[[ Records shown open ]]

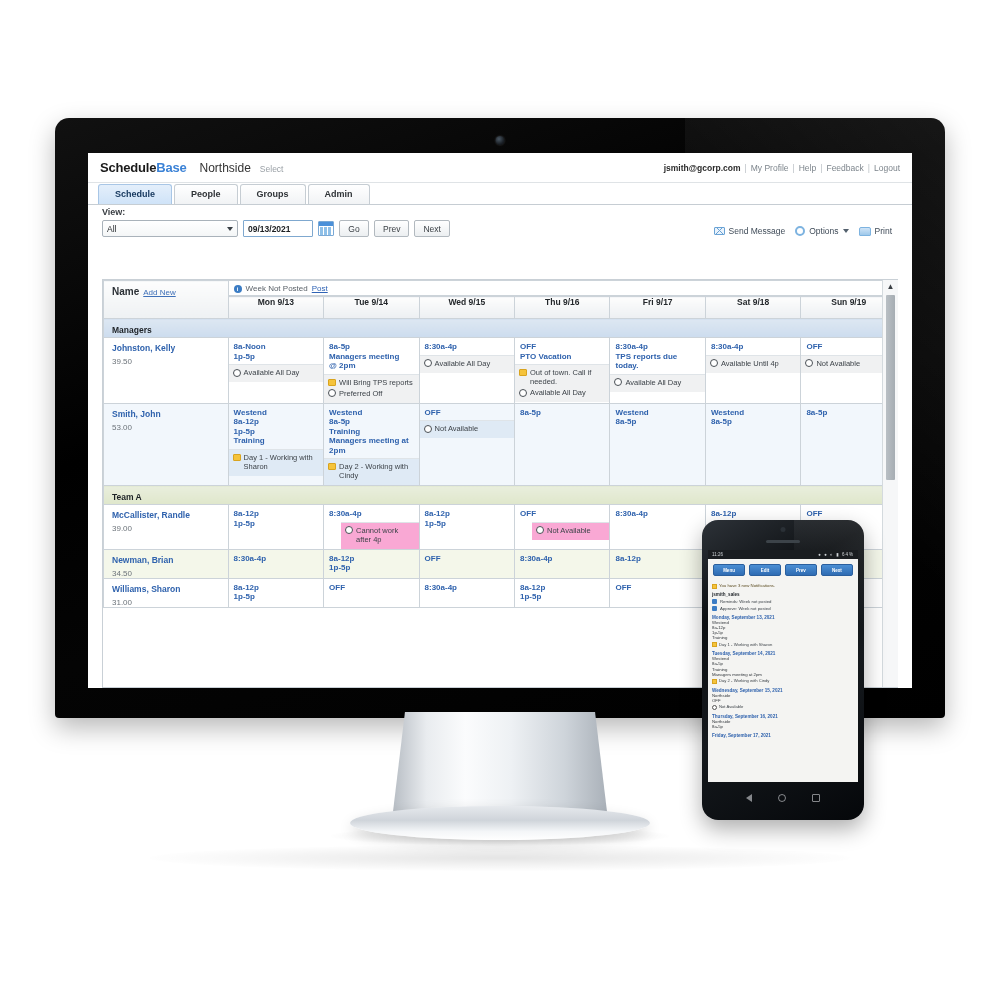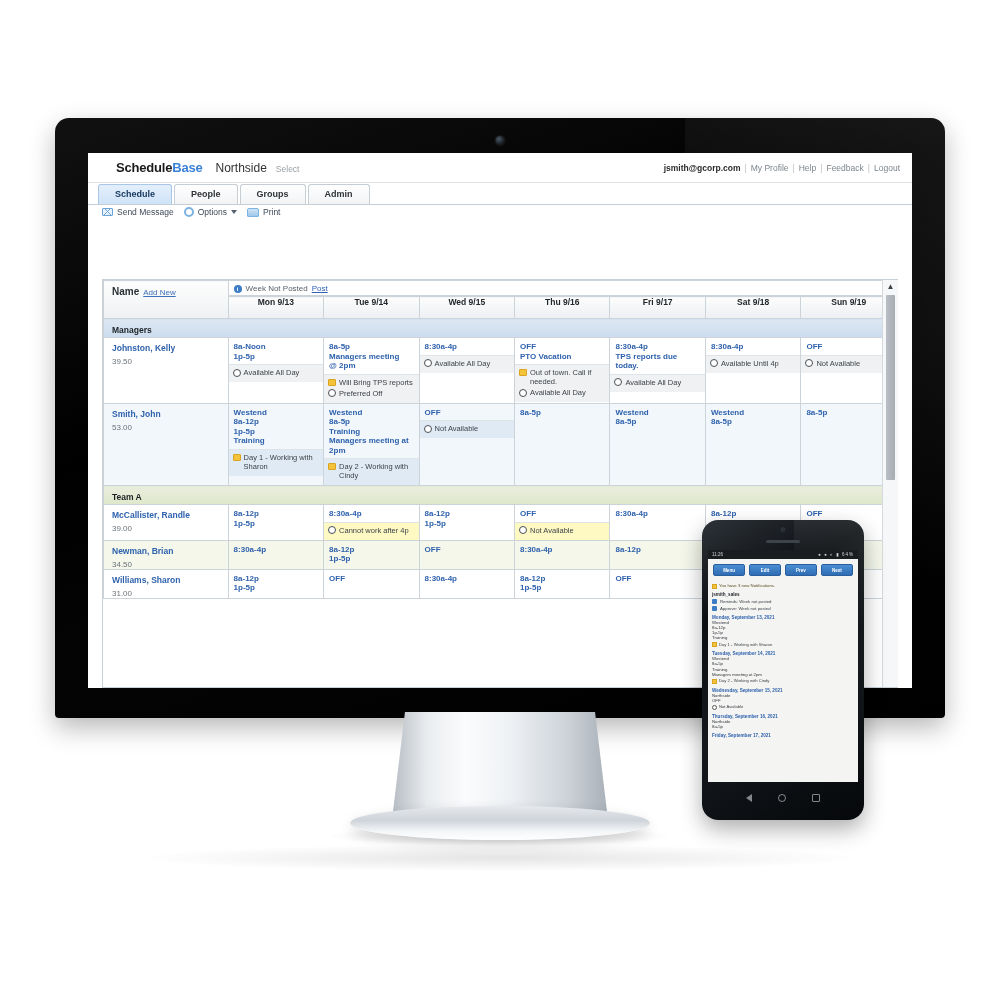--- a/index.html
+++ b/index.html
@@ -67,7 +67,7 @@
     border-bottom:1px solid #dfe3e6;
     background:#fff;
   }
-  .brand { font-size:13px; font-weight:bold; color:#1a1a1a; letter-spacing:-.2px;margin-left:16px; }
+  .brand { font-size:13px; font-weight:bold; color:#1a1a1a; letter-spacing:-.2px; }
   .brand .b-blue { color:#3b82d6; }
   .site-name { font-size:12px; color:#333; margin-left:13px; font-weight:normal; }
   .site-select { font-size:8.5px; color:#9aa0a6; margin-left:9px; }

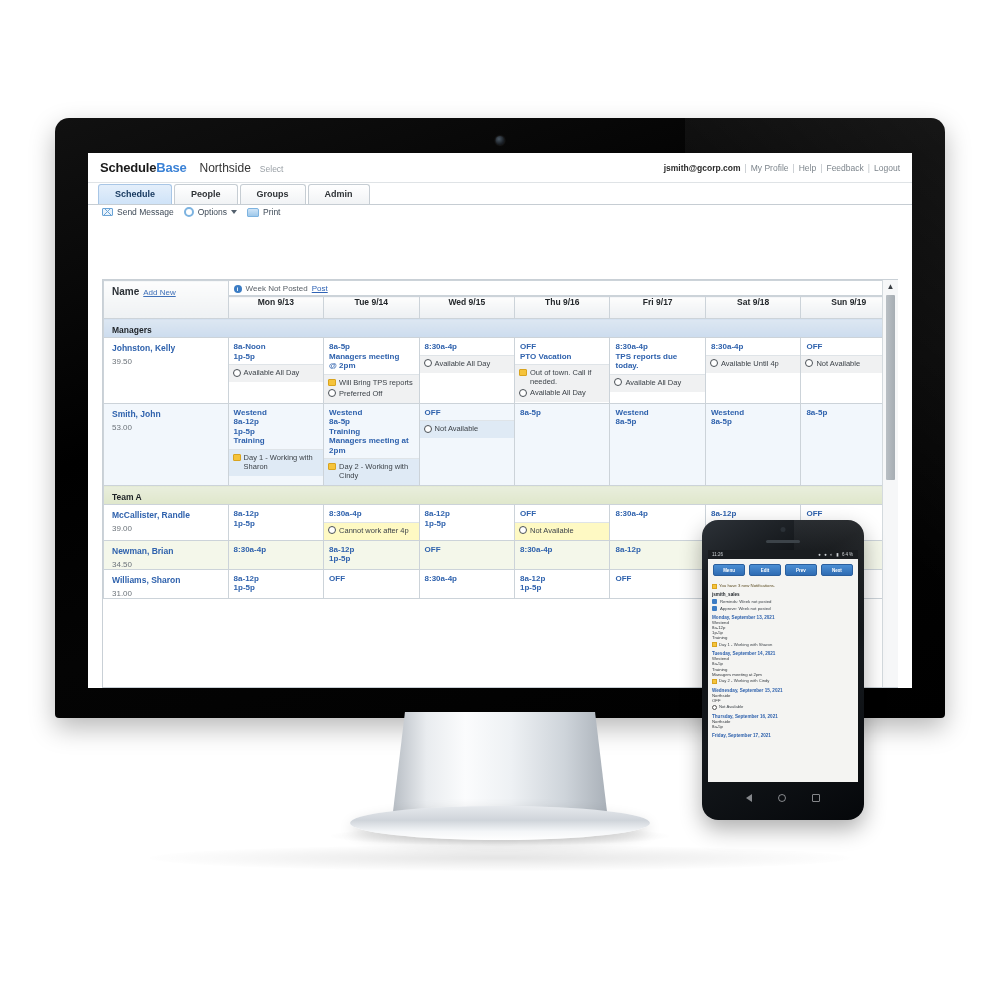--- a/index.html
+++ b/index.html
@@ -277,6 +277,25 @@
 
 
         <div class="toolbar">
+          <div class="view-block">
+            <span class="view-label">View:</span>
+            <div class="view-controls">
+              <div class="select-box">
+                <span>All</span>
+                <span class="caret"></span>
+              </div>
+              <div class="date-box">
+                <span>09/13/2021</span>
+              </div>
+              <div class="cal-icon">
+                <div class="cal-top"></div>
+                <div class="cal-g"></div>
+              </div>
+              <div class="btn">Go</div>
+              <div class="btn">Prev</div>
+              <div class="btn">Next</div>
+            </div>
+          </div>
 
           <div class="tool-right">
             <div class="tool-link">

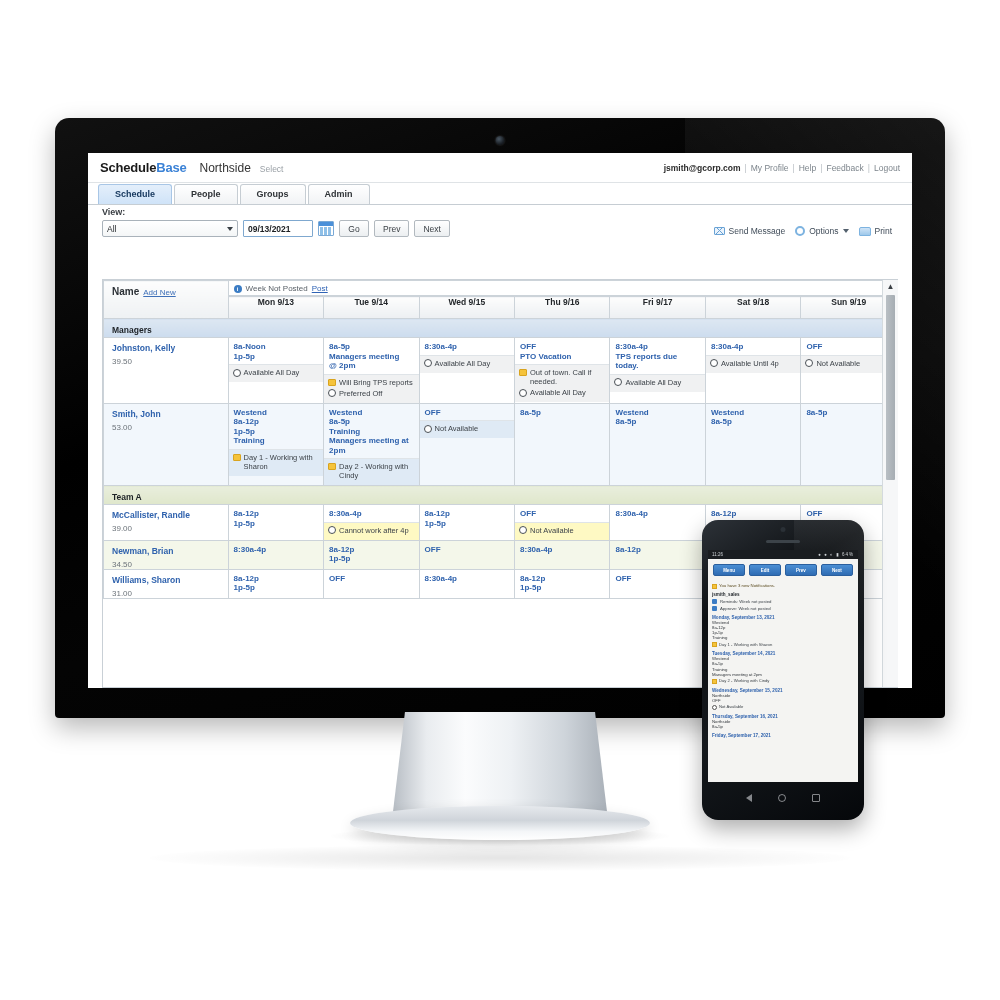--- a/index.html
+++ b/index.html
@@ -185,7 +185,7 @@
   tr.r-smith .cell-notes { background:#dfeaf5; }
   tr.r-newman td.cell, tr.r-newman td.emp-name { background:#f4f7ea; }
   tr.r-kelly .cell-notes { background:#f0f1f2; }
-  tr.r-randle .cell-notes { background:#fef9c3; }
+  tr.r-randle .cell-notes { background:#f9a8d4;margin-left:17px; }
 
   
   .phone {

[[ Records shown closed ]]

# [What is expected]
Which lines of the data include the word "site"? Copy each one.

# [Written solution]
   .site-name { font-size:12px; color:#333; margin-left:13px; font-weight:normal; }
   .site-select { font-size:8.5px; color:#9aa0a6; margin-left:9px; }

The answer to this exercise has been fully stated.